Multiculturalism: Has It a Future?
Posted by jonathanfryer on Thursday, 9th February, 2012
Multiculturalism was the subject of tonight’s inaugural session of a new series of gatherings at the Dialogue Society HQ in Islington, envisaged to emulate BBC World’s HardTalk, in which a prominent journalist subjects a person — usually of some political importance — to an extended probing interview. The two men chosen for this initial bout were Tariq Modood, Professor of Sociology at Bristol University (who has written extensively on the subject of multiculturalism) in the interviewee’s role and David Goodhart, founder of Prospect magazine and Director of the think-tank Demos, in principle being the interviewer.
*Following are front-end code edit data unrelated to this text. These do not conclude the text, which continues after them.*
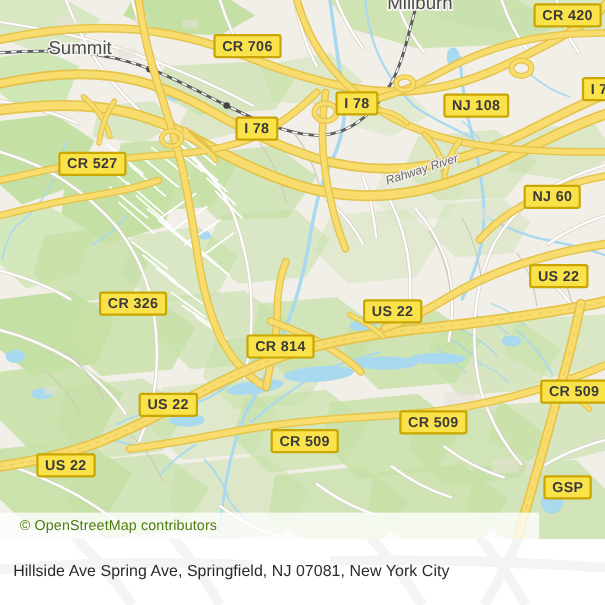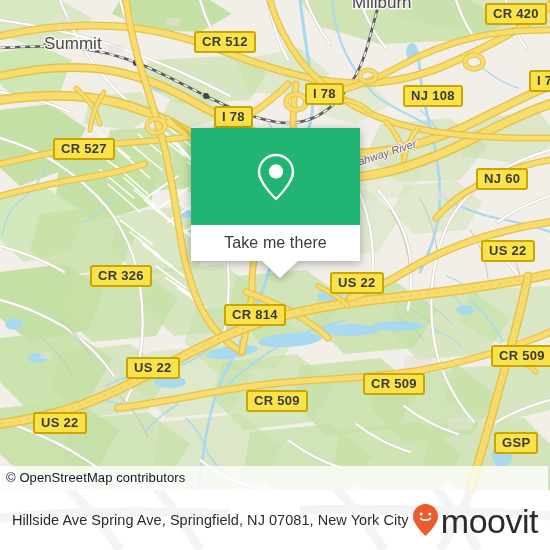--- a/index.html
+++ b/index.html
@@ -25,27 +25,27 @@
     overflow: hidden;
     background: #f2efe9;
   }
   #map svg { display: block; }
 
   
   .osm-attrib {
     position: absolute;
     left: 0;
     top: 466px;
-    width: 548px;
+    width: 490px;
     height: 24px;
     background: rgba(255,255,255,0.78);
-    color: #0f172a;
+    color: #4d7c0f;
     font-size: 13px;
     line-height: 24px;
-    padding-left: 6px;
+    padding-left: 18px;
     box-sizing: border-box;
     white-space: nowrap;
     letter-spacing: 0.1px;
   }
 
   
   .popup {
     position: absolute;
     left: 191px;
     top: 128px;
@@ -511,21 +511,21 @@
         <text class="placetxt" x="44" y="49" stroke="#f7f5f1" stroke-width="3" paint-order="stroke">Summit</text>
         <text class="placetxt" x="352" y="8" stroke="#f7f5f1" stroke-width="3" paint-order="stroke">Millburn</text>
       </g>
 
       <g>
         <text class="watertxt" x="352" y="168" transform="rotate(-18 352 168)" stroke="#f2efe9" stroke-width="2.4" paint-order="stroke">Rahway River</text>
       </g>
     </svg>
 
     <div id="shields">
-        <div style="position: absolute; left: 194px; top: 31px; background: rgb(249, 226, 74); border: 2px solid rgb(201, 166, 0); border-radius: 3px; padding: 1px 6px 2px; font-family: &quot;Liberation Sans&quot;, sans-serif; font-size: 13px; font-weight: bold; color: rgb(58, 58, 58); line-height: 15px; white-space: nowrap; box-sizing: border-box; letter-spacing: 0.3px;">CR 512</div>
+        <div style="position: absolute; left: 194px; top: 31px; background: rgb(249, 226, 74); border: 2px solid rgb(201, 166, 0); border-radius: 3px; padding: 1px 6px 2px; font-family: &quot;Liberation Sans&quot;, sans-serif; font-size: 13px; font-weight: bold; color: rgb(58, 58, 58); line-height: 15px; white-space: nowrap; box-sizing: border-box; letter-spacing: 0.3px;">CR 706</div>
         <div style="position: absolute; left: 485px; top: 3px; background: rgb(249, 226, 74); border: 2px solid rgb(201, 166, 0); border-radius: 3px; padding: 1px 6px 2px; font-family: &quot;Liberation Sans&quot;, sans-serif; font-size: 13px; font-weight: bold; color: rgb(58, 58, 58); line-height: 15px; white-space: nowrap; box-sizing: border-box; letter-spacing: 0.3px;">CR 420</div>
         <div style="position: absolute; left: 305px; top: 83px; background: rgb(249, 226, 74); border: 2px solid rgb(201, 166, 0); border-radius: 3px; padding: 1px 6px 2px; font-family: &quot;Liberation Sans&quot;, sans-serif; font-size: 13px; font-weight: bold; color: rgb(58, 58, 58); line-height: 15px; white-space: nowrap; box-sizing: border-box; letter-spacing: 0.3px;">I 78</div>
         <div style="position: absolute; left: 403px; top: 85px; background: rgb(249, 226, 74); border: 2px solid rgb(201, 166, 0); border-radius: 3px; padding: 1px 6px 2px; font-family: &quot;Liberation Sans&quot;, sans-serif; font-size: 13px; font-weight: bold; color: rgb(58, 58, 58); line-height: 15px; white-space: nowrap; box-sizing: border-box; letter-spacing: 0.3px;">NJ 108</div>
         <div style="position: absolute; left: 529px; top: 70px; background: rgb(249, 226, 74); border: 2px solid rgb(201, 166, 0); border-radius: 3px; padding: 1px 6px 2px; font-family: &quot;Liberation Sans&quot;, sans-serif; font-size: 13px; font-weight: bold; color: rgb(58, 58, 58); line-height: 15px; white-space: nowrap; box-sizing: border-box; letter-spacing: 0.3px;">I 78</div>
         <div style="position: absolute; left: 214px; top: 106px; background: rgb(249, 226, 74); border: 2px solid rgb(201, 166, 0); border-radius: 3px; padding: 1px 6px 2px; font-family: &quot;Liberation Sans&quot;, sans-serif; font-size: 13px; font-weight: bold; color: rgb(58, 58, 58); line-height: 15px; white-space: nowrap; box-sizing: border-box; letter-spacing: 0.3px;">I 78</div>
         <div style="position: absolute; left: 53px; top: 138px; background: rgb(249, 226, 74); border: 2px solid rgb(201, 166, 0); border-radius: 3px; padding: 1px 6px 2px; font-family: &quot;Liberation Sans&quot;, sans-serif; font-size: 13px; font-weight: bold; color: rgb(58, 58, 58); line-height: 15px; white-space: nowrap; box-sizing: border-box; letter-spacing: 0.3px;">CR 527</div>
         <div style="position: absolute; left: 476px; top: 168px; background: rgb(249, 226, 74); border: 2px solid rgb(201, 166, 0); border-radius: 3px; padding: 1px 6px 2px; font-family: &quot;Liberation Sans&quot;, sans-serif; font-size: 13px; font-weight: bold; color: rgb(58, 58, 58); line-height: 15px; white-space: nowrap; box-sizing: border-box; letter-spacing: 0.3px;">NJ 60</div>
         <div style="position: absolute; left: 481px; top: 240px; background: rgb(249, 226, 74); border: 2px solid rgb(201, 166, 0); border-radius: 3px; padding: 1px 6px 2px; font-family: &quot;Liberation Sans&quot;, sans-serif; font-size: 13px; font-weight: bold; color: rgb(58, 58, 58); line-height: 15px; white-space: nowrap; box-sizing: border-box; letter-spacing: 0.3px;">US 22</div>
         <div style="position: absolute; left: 90px; top: 265px; background: rgb(249, 226, 74); border: 2px solid rgb(201, 166, 0); border-radius: 3px; padding: 1px 6px 2px; font-family: &quot;Liberation Sans&quot;, sans-serif; font-size: 13px; font-weight: bold; color: rgb(58, 58, 58); line-height: 15px; white-space: nowrap; box-sizing: border-box; letter-spacing: 0.3px;">CR 326</div>
         <div style="position: absolute; left: 330px; top: 272px; background: rgb(249, 226, 74); border: 2px solid rgb(201, 166, 0); border-radius: 3px; padding: 1px 6px 2px; font-family: &quot;Liberation Sans&quot;, sans-serif; font-size: 13px; font-weight: bold; color: rgb(58, 58, 58); line-height: 15px; white-space: nowrap; box-sizing: border-box; letter-spacing: 0.3px;">US 22</div>
@@ -533,53 +533,32 @@
         <div style="position: absolute; left: 491px; top: 345px; background: rgb(249, 226, 74); border: 2px solid rgb(201, 166, 0); border-radius: 3px; padding: 1px 6px 2px; font-family: &quot;Liberation Sans&quot;, sans-serif; font-size: 13px; font-weight: bold; color: rgb(58, 58, 58); line-height: 15px; white-space: nowrap; box-sizing: border-box; letter-spacing: 0.3px;">CR 509</div>
         <div style="position: absolute; left: 126px; top: 357px; background: rgb(249, 226, 74); border: 2px solid rgb(201, 166, 0); border-radius: 3px; padding: 1px 6px 2px; font-family: &quot;Liberation Sans&quot;, sans-serif; font-size: 13px; font-weight: bold; color: rgb(58, 58, 58); line-height: 15px; white-space: nowrap; box-sizing: border-box; letter-spacing: 0.3px;">US 22</div>
         <div style="position: absolute; left: 363px; top: 373px; background: rgb(249, 226, 74); border: 2px solid rgb(201, 166, 0); border-radius: 3px; padding: 1px 6px 2px; font-family: &quot;Liberation Sans&quot;, sans-serif; font-size: 13px; font-weight: bold; color: rgb(58, 58, 58); line-height: 15px; white-space: nowrap; box-sizing: border-box; letter-spacing: 0.3px;">CR 509</div>
         <div style="position: absolute; left: 246px; top: 390px; background: rgb(249, 226, 74); border: 2px solid rgb(201, 166, 0); border-radius: 3px; padding: 1px 6px 2px; font-family: &quot;Liberation Sans&quot;, sans-serif; font-size: 13px; font-weight: bold; color: rgb(58, 58, 58); line-height: 15px; white-space: nowrap; box-sizing: border-box; letter-spacing: 0.3px;">CR 509</div>
         <div style="position: absolute; left: 33px; top: 412px; background: rgb(249, 226, 74); border: 2px solid rgb(201, 166, 0); border-radius: 3px; padding: 1px 6px 2px; font-family: &quot;Liberation Sans&quot;, sans-serif; font-size: 13px; font-weight: bold; color: rgb(58, 58, 58); line-height: 15px; white-space: nowrap; box-sizing: border-box; letter-spacing: 0.3px;">US 22</div>
         <div style="position: absolute; left: 494px; top: 432px; background: rgb(249, 226, 74); border: 2px solid rgb(201, 166, 0); border-radius: 3px; padding: 1px 6px 2px; font-family: &quot;Liberation Sans&quot;, sans-serif; font-size: 13px; font-weight: bold; color: rgb(58, 58, 58); line-height: 15px; white-space: nowrap; box-sizing: border-box; letter-spacing: 0.3px;">GSP</div>
       </div>
 
     <div class="osm-attrib">© OpenStreetMap contributors</div>
 
-    <div class="popup">
-      <div class="popup-green">
-        <svg class="popup-pin" viewBox="0 0 44 50">
-          <path d="M22 3 C12.6 3 5 10.6 5 20 C5 31 22 47 22 47 C22 47 39 31 39 20 C39 10.6 31.4 3 22 3 Z" fill="none" stroke="#ffffff" stroke-width="2.4" stroke-linejoin="round"></path>
-          <circle cx="22" cy="19.5" r="7.2" fill="#ffffff"></circle>
-        </svg>
-      </div>
-      <div class="popup-white">
-        <span class="popup-label">Take me there</span>
-      </div>
-      <div class="popup-tail"></div>
-    </div>
   </div>
 
   <div id="footer">
     <svg class="footer-watermark" viewBox="0 0 550 60">
       <g fill="none" stroke="#f4f4f4" stroke-width="9">
         <path d="M60,-10 C80,10 100,30 120,60"></path>
         <path d="M150,-10 C170,14 186,34 200,60"></path>
         <path d="M330,-10 C350,14 368,34 384,60"></path>
         <path d="M430,-10 C448,14 464,34 478,60"></path>
         <path d="M0,28 C60,22 140,20 230,24"></path>
         <path d="M300,20 C380,18 460,20 550,26"></path>
         <path d="M440,60 C452,40 464,20 472,-4"></path>
       </g>
     </svg>
     <div class="footer-inner">
       <div class="footer-address">Hillside Ave Spring Ave, Springfield, NJ 07081, New York City</div>
-      <div class="footer-brand">
-        <svg class="brand-pin" viewBox="0 0 27 34">
-          <path d="M13.5 1 C6.6 1 1 6.6 1 13.5 C1 21.5 13.5 33 13.5 33 C13.5 33 26 21.5 26 13.5 C26 6.6 20.4 1 13.5 1 Z" fill="#ec5b2b"></path>
-          <circle cx="9.2" cy="11" r="1.5" fill="#ffffff"></circle>
-          <circle cx="17.8" cy="11" r="1.5" fill="#ffffff"></circle>
-          <path d="M8.6 15.4 C10.2 17.6 16.8 17.6 18.4 15.4" fill="none" stroke="#ffffff" stroke-width="1.7" stroke-linecap="round"></path>
-        </svg>
-        <span class="brand-word">moovit</span>
-      </div>
     </div>
   </div>
 
 </div>
 
 </body></html>

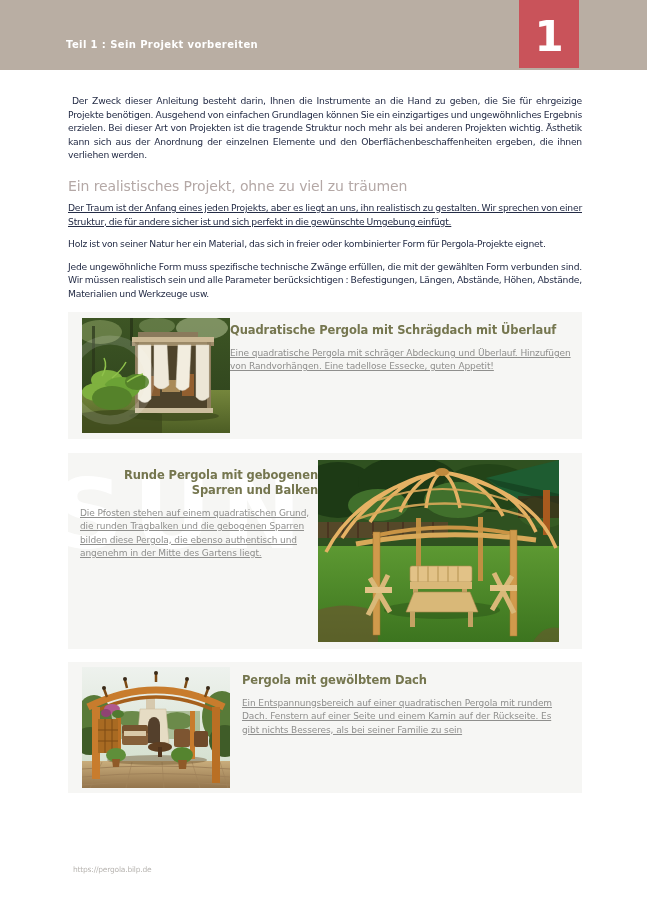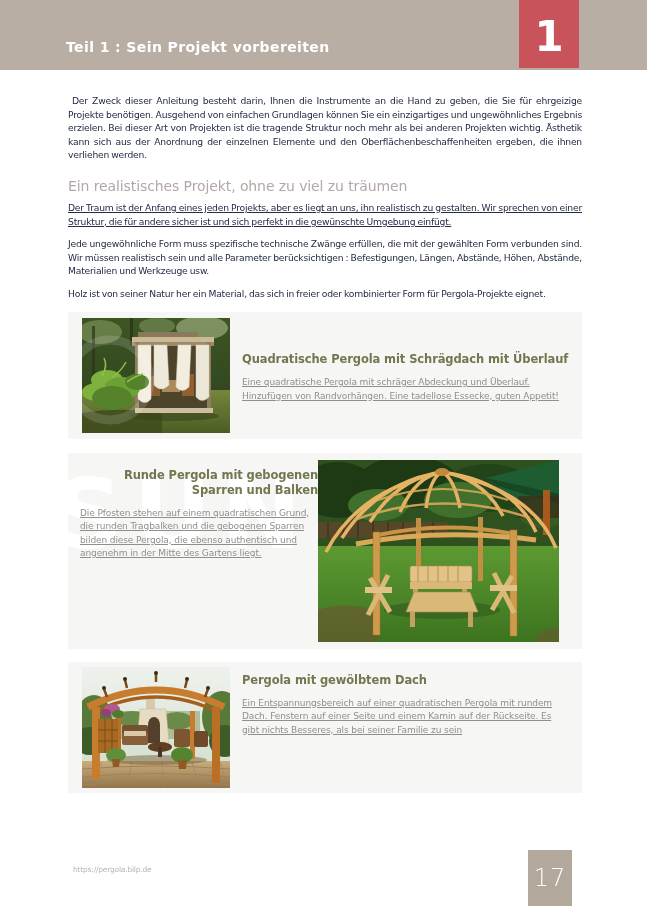--- a/index.html
+++ b/index.html
@@ -2,36 +2,36 @@
 <html><head>
 <meta charset="utf-8">
 <style>
   html,body{margin:0;padding:0;background:#ffffff;}
   .page{
     position:relative;width:647px;height:908px;background:#ffffff;overflow:hidden;
     font-family:"DejaVu Sans","Liberation Sans",sans-serif;
   }
   
   .header-band{position:absolute;left:0;top:0;width:647px;height:70px;background:#b9aea3;}
-  .header-title{position:absolute;left:66px;top:39px;color:#ffffff;font-size:14px;font-weight:bold;letter-spacing:.4px;}
+  .header-title{position:absolute;left:66px;top:39px;color:#ffffff;font-size:10px;font-weight:bold;letter-spacing:.4px;}
   .chapter-box{position:absolute;left:519px;top:0;width:60px;height:68px;background:#c9535a;
     display:flex;align-items:center;justify-content:center;}
   .chapter-num{color:#ffffff;font-size:42px;font-weight:bold;line-height:1;padding-top:6px;}
   
   .content{position:absolute;left:68px;top:94px;width:514px;}
   .intro{margin:0;color:#242c46;font-size:9.2px;line-height:13.6px;text-align:justify;
     letter-spacing:-.2px;word-spacing:-.6px;}
   .intro.p1{text-indent:4px;}
   .subheading{margin:16px 0 0 0;color:#b4a8a6;font-size:14px;font-weight:normal;letter-spacing:-.1px;}
   .intro.p2{margin-top:7px;text-decoration:underline;}
   .intro.p3{margin-top:9px;}
   .intro.p4{margin-top:9px;}
   
   .card{background:#f6f6f4;display:flex;box-sizing:border-box;}
-  .card-1{margin-top:11px;height:127px;padding:6px 11px 6px 14px;gap:12px;align-items:center;}
+  .card-1{margin-top:11px;height:127px;padding:6px 11px 6px 14px;}
   .card-2{margin-top:14px;height:196px;padding:7px 11px 7px 12px;position:relative;}
   .card-3{margin-top:13px;height:131px;padding:5px 11px 5px 14px;gap:12px;justify-content:center;}
   .photo{flex:none;display:block;}
   .card-text{flex:1;min-width:0;position:relative;z-index:1;}
   .card-1 .card-text{padding-top:5px;}
   .card-2 .card-text{max-width:238px;flex:none;padding-top:8px;}
   .card-3 .card-text{padding-top:6px;}
   .card-title{margin:0;color:#75764f;font-size:11.5px;font-weight:bold;letter-spacing:-.1px;line-height:15px;}
   .card-2 .card-title{text-align:right;}
   .card-body{margin:9px 0 0 0;color:#8f8f8d;font-size:9px;line-height:13.5px;letter-spacing:-.1px;text-decoration:underline;}
@@ -56,22 +56,22 @@
     <div class="header-title">Teil 1 : Sein Projekt vorbereiten</div>
     <div class="chapter-box">
       <span class="chapter-num">1</span>
     </div>
   </div>
 
   <div class="content">
     <p class="intro p1"> Der Zweck dieser Anleitung besteht darin, Ihnen die Instrumente an die Hand zu geben, die Sie für ehrgeizige Projekte benötigen. Ausgehend von einfachen Grundlagen können Sie ein einzigartiges und ungewöhnliches Ergebnis erzielen. Bei dieser Art von Projekten ist die tragende Struktur noch mehr als bei anderen Projekten wichtig. Ästhetik kann sich aus der Anordnung der einzelnen Elemente und den Oberflächenbeschaffenheiten ergeben, die ihnen verliehen werden.</p>
     <h2 class="subheading">Ein realistisches Projekt, ohne zu viel zu träumen</h2>
     <p class="intro p2">Der Traum ist der Anfang eines jeden Projekts, aber es liegt an uns, ihn realistisch zu gestalten. Wir sprechen von einer Struktur, die für andere sicher ist und sich perfekt in die gewünschte Umgebung einfügt.</p>
+    <p class="intro p4">Holz ist von seiner Natur her ein Material, das sich in freier oder kombinierter Form für Pergola-Projekte eignet.</p>
     <p class="intro p3">Jede ungewöhnliche Form muss spezifische technische Zwänge erfüllen, die mit der gewählten Form verbunden sind. Wir müssen realistisch sein und alle Parameter berücksichtigen : Befestigungen, Längen, Abstände, Höhen, Abstände, Materialien und Werkzeuge usw.</p>
-    <p class="intro p4">Holz ist von seiner Natur her ein Material, das sich in freier oder kombinierter Form für Pergola-Projekte eignet.</p>
 
     <div class="card card-1">
       <svg class="photo" width="148" height="115" viewBox="0 0 148 115" aria-hidden="true">
         <defs>
           <linearGradient id="p1sky" x1="0" y1="0" x2="0" y2="1">
             <stop offset="0" stop-color="#3d5524"></stop>
               <stop offset="1" stop-color="#2c401c"></stop>
           </linearGradient>
           <linearGradient id="p1lawn" x1="0" y1="0" x2="0" y2="1">
             <stop offset="0" stop-color="#75863c"></stop>
@@ -229,17 +229,14 @@
       <div class="card-text">
         <h3 class="card-title">Pergola mit gewölbtem Dach</h3>
         <p class="card-body">Ein Entspannungsbereich auf einer quadratischen Pergola mit rundem Dach. Fenstern auf einer Seite und einem Kamin auf der Rückseite. Es gibt nichts Besseres, als bei seiner Familie zu sein</p>
       </div>
     </div>
   </div>
 
   <div class="footer-lines">
     <div><a class="footer-url" href="#">https://pergola.bilp.de</a></div>
   </div>
-  <div class="page-box">
-    <span class="page-num">17</span>
-  </div>
 
 </div>
 
 </body></html>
In the event, the ‘interview’ turned into more of what the TV fake chat-show host Mrs Merton would have called a ‘heated debate’. This worked, however, because Modood and Goodhart’s views were almost diametrically opposed, as far as the success or failure of the British model of mutliculturalism is concerned. Mr Goodhart took what one might call the David Cameron line, i.e. the position the Prime Minister adopted while on a visit to Germany last year, when he suggested that multiculturalism had failed because it makes communities feel more isolated, rather than integrated, by emphasizing their differences. But as a good sociologist, Dr Modood put up a strong defence of the usefulness of difference as a concept enabling us to understand others as well as ourselves better. I made the point that the Britain of today is a far more interesting and vibrant place than it was when I was a child, which earned me a rebuke from David Goodhart that I had fallen into the ‘somosa and steel-band trap’. But what I actually meant was that the celebration of diversity which we now see so vividly in London, in particular, has come about not just because of the greater ethnic mix, but because of policies of normative multiculturalism, which have encouraged different peoples to keep their roots while being part of the wider whole, in which each learns about and respects the other. So given the official title of the event, ‘Multicultural: Has It a Future?’, my answer is decisively ‘Yes!’.